ROMA (ITALPRESS) – “C’è un grande clima di fiducia, di affetto molto cresciuto rispetto a 5 anni fa”, gli abruzzesi “mi hanno conosciuto e apprezzato, c’è un sentimento molto buono, sento un ritorno di affetto, di sostegno e di fiducia che mi incoraggia e mi fa prevedere un buon risultato elettorale”. Lo ha detto il presidente uscente della Regione Abruzzo, Marco Marsilio, candidato alla riconferma per la coalizione di centrodestra, intervistato da Claudio Brachino per la rubrica Primo Piano dell’agenzia Italpress.

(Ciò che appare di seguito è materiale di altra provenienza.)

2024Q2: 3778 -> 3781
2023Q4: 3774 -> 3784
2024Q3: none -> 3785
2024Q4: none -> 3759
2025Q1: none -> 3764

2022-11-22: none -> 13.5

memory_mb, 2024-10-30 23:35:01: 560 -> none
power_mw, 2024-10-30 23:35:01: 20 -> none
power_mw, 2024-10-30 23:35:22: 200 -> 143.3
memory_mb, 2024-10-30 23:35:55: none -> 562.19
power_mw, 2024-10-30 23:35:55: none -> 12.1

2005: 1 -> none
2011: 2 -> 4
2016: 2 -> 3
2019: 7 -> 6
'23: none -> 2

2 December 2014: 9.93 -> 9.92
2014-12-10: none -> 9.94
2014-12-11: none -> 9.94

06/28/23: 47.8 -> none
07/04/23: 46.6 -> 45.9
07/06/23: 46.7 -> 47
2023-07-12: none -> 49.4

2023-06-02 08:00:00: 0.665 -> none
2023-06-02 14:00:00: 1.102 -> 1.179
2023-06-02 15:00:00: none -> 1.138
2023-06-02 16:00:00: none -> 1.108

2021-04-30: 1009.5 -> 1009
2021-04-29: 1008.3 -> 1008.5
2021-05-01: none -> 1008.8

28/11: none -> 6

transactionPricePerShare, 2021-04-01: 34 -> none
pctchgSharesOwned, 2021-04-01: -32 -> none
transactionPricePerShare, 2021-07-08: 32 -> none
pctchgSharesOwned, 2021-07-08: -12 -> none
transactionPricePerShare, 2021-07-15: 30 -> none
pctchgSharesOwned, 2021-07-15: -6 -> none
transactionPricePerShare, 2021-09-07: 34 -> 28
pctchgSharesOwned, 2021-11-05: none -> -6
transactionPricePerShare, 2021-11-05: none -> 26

“L’Abruzzo ha ripreso il coraggio e l’orgoglio della sua identità, qui c’è un forte investimento politico da parte del centrodestra, Giorgia Meloni si è fatta eleggere qui e non è casuale. Era l’obiettivo che mi ero dato: far tornare l’Abruzzo importante, non una regione dimenticata e marginale nella quale non veniva mai nessuno e della quale nessuno se ne importava. Se oggi siamo al centro e ci ascoltano tutti e anche grazie al lavoro che ho fatto”, ha spiegato.
“La discontinuità di cui ha bisogno l’Abruzzo è quella che abbiamo garantito 5 anni fa e che dobbiamo continuare a garantire, perchè il vecchio gruppo di potere che teneva l’Abruzzo nelle condizioni che ho descritto è tutto in prima fila dietro il volto sorridente e garbato di Luciano D’Amico. Dobbiamo andare avanti con il cambiamento, nel segno della continuità e della collaborazione forte che c’è con il governo nazionale”, ha sottolineato Marsilio.
Cinque anni fa, ha ricordato il governatore uscente, “avevamo un tessuto industriale e produttivo molto in crisi, oggi l’Abruzzo sta crescendo. Bisogna fare ancora molto, però la strada giusta è questa e dobbiamo insistere con le politiche che abbiamo messo in campo: la Zes, la carta degli aiuti, le politiche ‘Resto al sud’ e soprattutto lo stimolo alle attività produttive, che è dato anche da una forte collaborazione con il governo nazionale”, ha ricordato.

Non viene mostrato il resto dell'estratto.